AVELLINO. A cinquant’anni dal 1968 lo ZiaLidiaSocialClub decide di omaggiare un decennio di fervente rivoluzione culturale con la proiezione del documentario Assalto al Cielo di Francesco Munzi.
Il film: “Assalto al cielo”
La proiezione è prevista per lunedì 26 febbraio alle ore 20 presso il cinema Movieplex di Mercogliano e sarà introdotta dal critico cinematografico Francesco Massarelli. In occasione di questo importante appuntamento il pubblico avellinese avrà modo di confrontarsi direttamente con il montatore del film Giuseppe Trepiccione.
Alfred Hitchcock diceva: “Un film è la vita a cui sono state tagliate le parti noiose”; e queste parti noiose vengono tagliuzzate ad arte proprio dal montaggio per questo il quarto appuntamento della rassegna la Voce dell’Autore è dedicato, oltre che all’anniversario del 68’, alla figura fondamentale e molto spesso non celebrata del montatore.
Il montaggio
«Il montaggio è sostanzialmente narrazione. Resta però il fatto che quello del montatore è il più oscuro dei mestieri del cinema e il più difficile da comunicare all’esterno. Bisogna capire che il racconto cinematografico è fatto per immagini, quindi scegliere quali inquadrature compaiono in un determinato momento, è la sua caratteristica peculiare. Si dice che un film si scrive tre volte: la prima sulla carta, la seconda con la macchina da presa e infine la terza con il montaggio.

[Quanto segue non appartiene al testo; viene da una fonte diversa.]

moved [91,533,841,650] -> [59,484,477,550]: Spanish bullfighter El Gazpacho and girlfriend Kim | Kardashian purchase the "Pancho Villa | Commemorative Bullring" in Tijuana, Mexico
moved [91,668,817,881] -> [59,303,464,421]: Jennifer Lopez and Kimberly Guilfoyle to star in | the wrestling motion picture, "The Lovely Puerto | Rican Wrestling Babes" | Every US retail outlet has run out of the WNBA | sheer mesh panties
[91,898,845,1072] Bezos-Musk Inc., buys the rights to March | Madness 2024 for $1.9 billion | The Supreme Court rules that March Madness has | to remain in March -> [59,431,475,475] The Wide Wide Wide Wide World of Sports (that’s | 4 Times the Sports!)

Il montatore lavora sul materiale grezzo rappresentato dalle immagini del girato, dandogli forma e potenziandone le capacità espressive» ha affermato Giuseppe Trepiccione in una recente intervista.
Casertano trapiantato a Roma dove ha frequentato il centro sperimentale, tra i suoi lavori recenti ricordiamo Fiore, Alaska e appunto Assalto al Cielo presentato fuori concorso alla 73 Mostra internazionale del cinema di Venezia.
La regia
Questo documentario di montaggio ripercorre il decennio che va dal 1967 al 1977 in Italia. Il regista attraverso materiale di archivio individua tre filoni narrativi che hanno per protagonisti: il movimento studentesco, quello operaio e gli scontri con polizia e fascisti.
Il critico Pasquale Cicchetti afferma in proposito: «Con l’emergere della lotta armata il centro del discorso si sposta, e il film sembra concentrarsi sullo sfaldamento – antropologico e identitario – di chi in quegli anni si trovava stretto in un groviglio di cambiamento, violenza e utopia. Munzi si sforza di conservare uno sguardo aperto, rifiutando tanto l’agiografia nostalgica quanto la sintesi del giudizio storico. Lavorando in modo dialogico, sceglie momenti di dibattito, di interlocuzione, di assemblearismo; momenti in cui è difficile non avvertire l’urgenza della posta in gioco come pure la voglia di partecipare a qualcosa di condiviso. Ecco: la rivoluzione come tensione ideale, e il dibattito come metodo. Questi sono gli assi che circoscrivono la lettura di Munzi dell’Italia di quel periodo che arriva a proporre un metodo analogo al suo pubblico, fermandosi letteralmente e invitando per ben due occasioni a spegnere il proiettore e discutere di quanto appena visto. Se nostalgia c’è, è la nostalgia per un modo di essere e di partecipare, per l’intenzione condivisa di prendere sul serio la cultura e la politica. Finito il film, vale quasi la pena di ascoltare il suggerimento di Munzi, e per una volta, con buona pace di Moretti, riscoprire il dibattito».